Medie imprese Italia redditizie ma poco hi-tech,più tassate di europee - studio

venerdì 15 marzo 2013 12:37
 

MILANO, 15 marzo (Reuters) - Si situano prevalentemente al Nord, sono redditizie ma poco tecnologiche e gravate da un carico fiscale ben più accentuato rispetto alle cugine europee.

Sono i risultati della seconda edizione di una indagine sulle medie imprese europee, curata da Confindustria, R&S-Mediobanca e Uniocamere che conferma i punti di forza della media impresa italiana e mette in luce alcune novità.

Scontata la collocazione geografica (48% Nord Ovest, 38% Nord Est) e confermata la tendenza della media impresa ad aggregarsi per distretti: in Italia il 66% delle imprese si colloca in aree specializzate contro il 41% in Francia e l'assenza del fenomeno in Germania.

Confermata anche la divisione per settori di appartenenza; in Italia prevale la meccanica con 31,4% delle imprese appartenenti al settore (45,3% in Germnania) e un 21,3% attivo nel comparto beni per la persona e la casa.
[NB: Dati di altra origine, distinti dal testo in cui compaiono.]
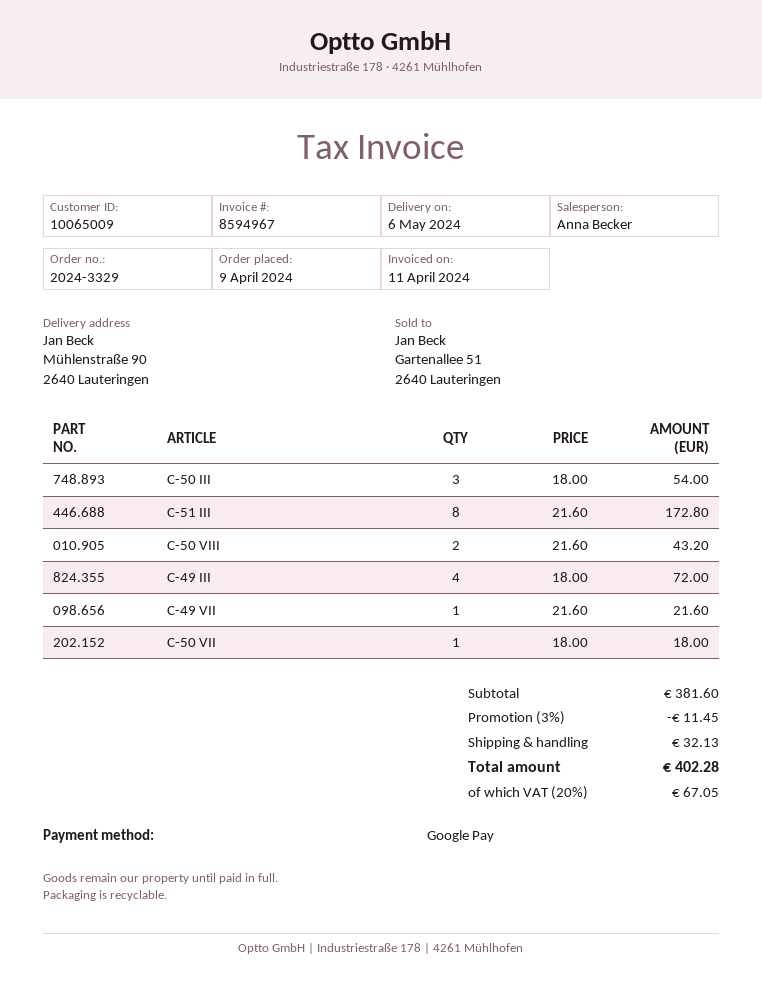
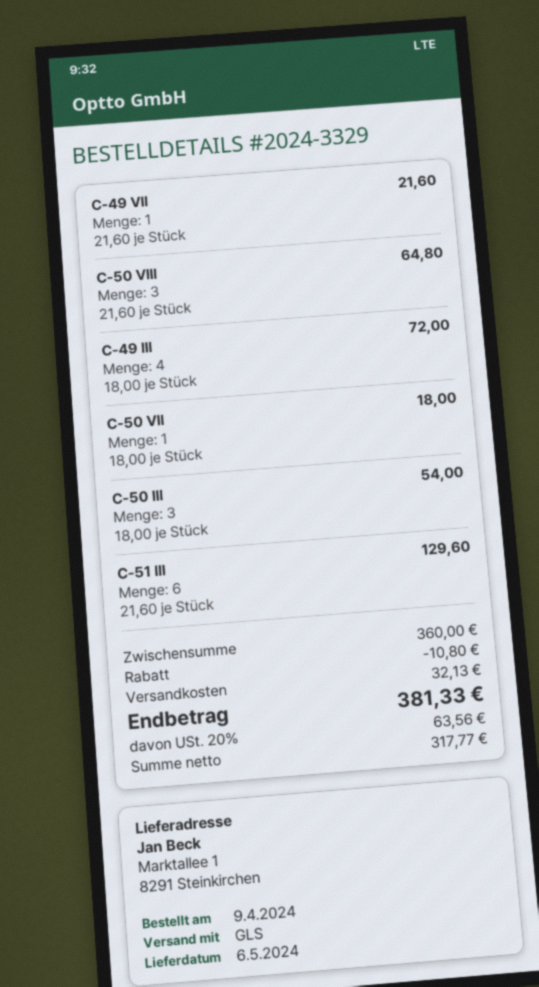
ship to: Mühlenstraße 90, 2640 Lauteringen -> Marktallee 1, 8291 Steinkirchen
С-51 III: 8 x 21.60 = 172.80 -> 6 x 21.60 = 129.60
С-50 VIII: 2 x 21.60 = 43.20 -> 3 x 21.60 = 64.80
subtotal: 381.60 -> 360.00
discount: 11.45 -> 10.80
tax: 20% = 67.05 -> 20% = 63.56
total: 402.28 -> 381.33

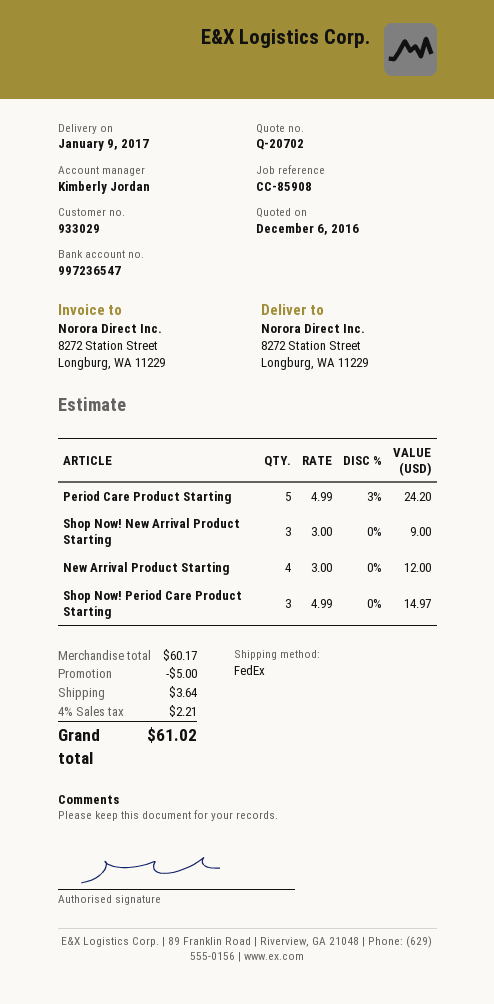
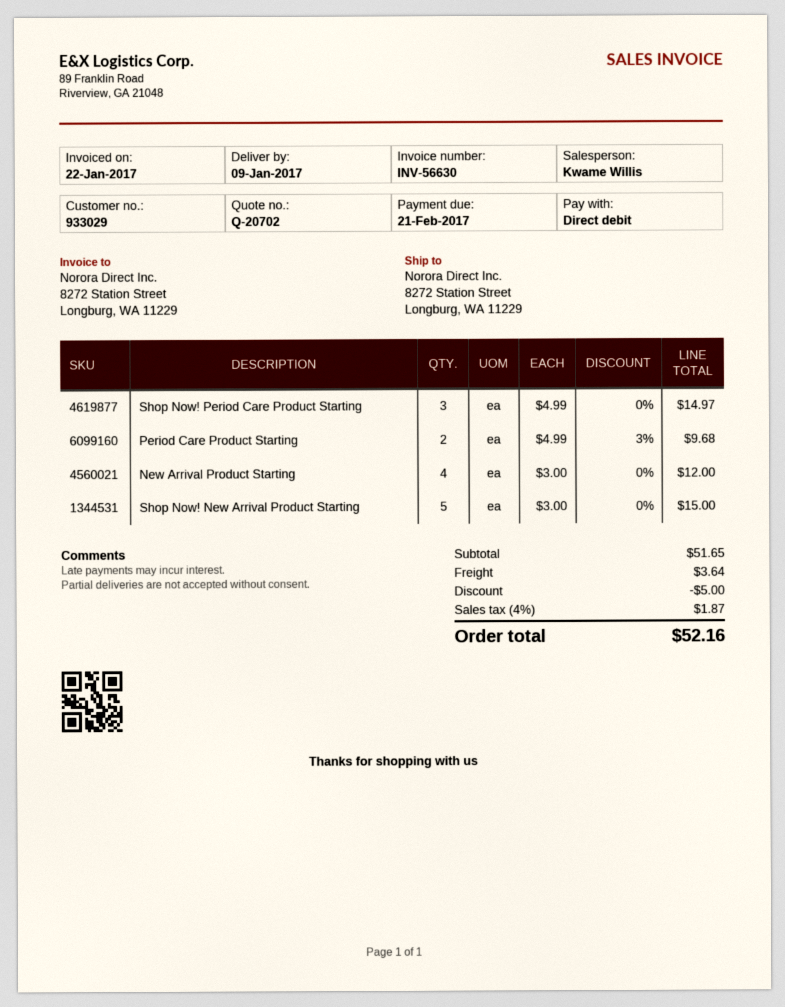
sales rep: Kimberly Jordan -> Kwame Willis
Period Care Product Starting: 5 x 4.99 - 3% = 24.20 -> 2 x 4.99 - 3% = 9.68
Shop Now! New Arrival Product Starting: 3 x 3.00 = 9.00 -> 5 x 3.00 = 15.00
subtotal: 60.17 -> 51.65
tax: 4% = 2.21 -> 4% = 1.87
total: 61.02 -> 52.16

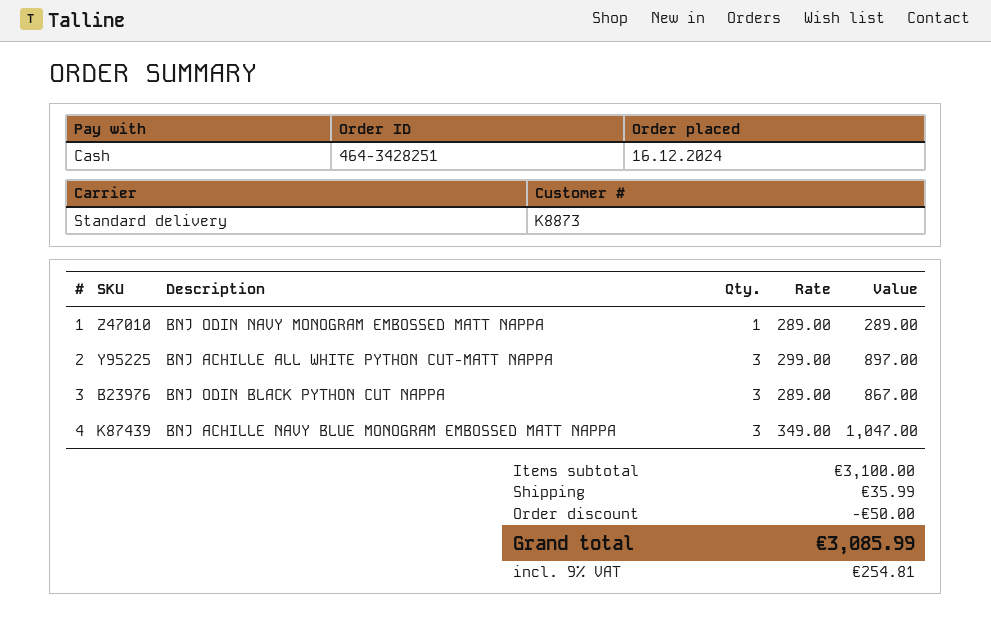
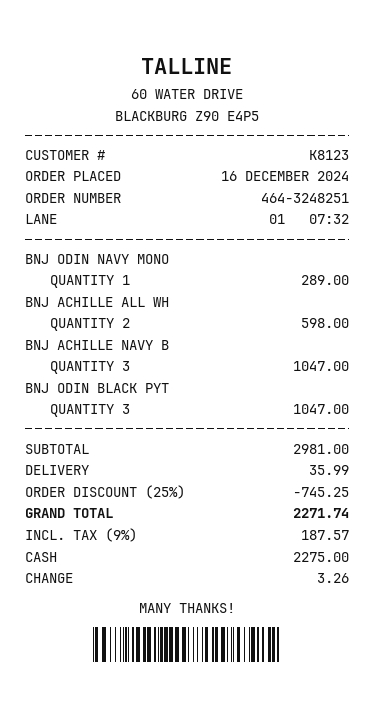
order number: 464-3428251 -> 464-3248251
customer number: K8873 -> K8123
BNJ ACHILLE ALL WHITE PYTHON CUT-MATT NAPPA: 3 for 897.00 -> 2 for 598.00
BNJ ODIN BLACK PYTHON CUT NAPPA: 3 for 867.00 -> 3 for 1047.00
subtotal: 3100.00 -> 2981.00
discount: 50.00 -> 745.25
tax: 9% = 254.81 -> 9% = 187.57
total: 3085.99 -> 2271.74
Le medie imprese attive nell'alimentare sono il 21,4%, molto meno che in Francia e Spagna.

Il made in Italy rappresenta il 62% delle vendite delle nostre imprese mentre l'alta tecnologia contribuisce al fatturato delle medie imprese (dati al 2009) per solo 4,2%, la metà che in Francia e un terzo rispetto alla Germania e meno che in Spagna (6,8%). Se si guarda anche alla fascia tecnologica medio-alta, le imprese italiane sono leggermente sopra le francesi (29% contro 28% del fatturato) ma sono di gran lunga distanziate dalle tedesche (41%).

Passando alla redditività, il valore aggiunto per addetto in Italia è di 53.300 euro, secondo solo alla Germania mentre l'Italia è prima per margine operativo netto. Il valore aggiunto tocca il 38% del fatturato nel settore meccanico, meno che in Germania ma più che in Francia e Spagna. Il 36% segnato dalle imprese attive nei settori beni per la persona e la casa e alimentare rappresenta il massimo in Europa.

Pochi debiti e un solido assetto patrimoniale, infine, per l'intero campione in tutta Europa, un assetto che consente alle medie imprese di meglio resistere ai venti di crisi che soffiano ormai da tempo.

Punto dolente resta la leva fiscale che a fronte di un'aliquota in Francia e Spagna attorno a 24%, sale al 27% in Germania e balza al 38% in Italia.

Se negli ultimi 10 anni le medie imprese italiane avessero avuto un tax rate pari a quello delle grandi, esse avrebbero oggi una solidità pari a quelle tedesche.

Il campione prende in esame imprese con fatturato compreso tra 15 e 330 milioni di euro e forza lavoro tra 50 e 499 dipendenti.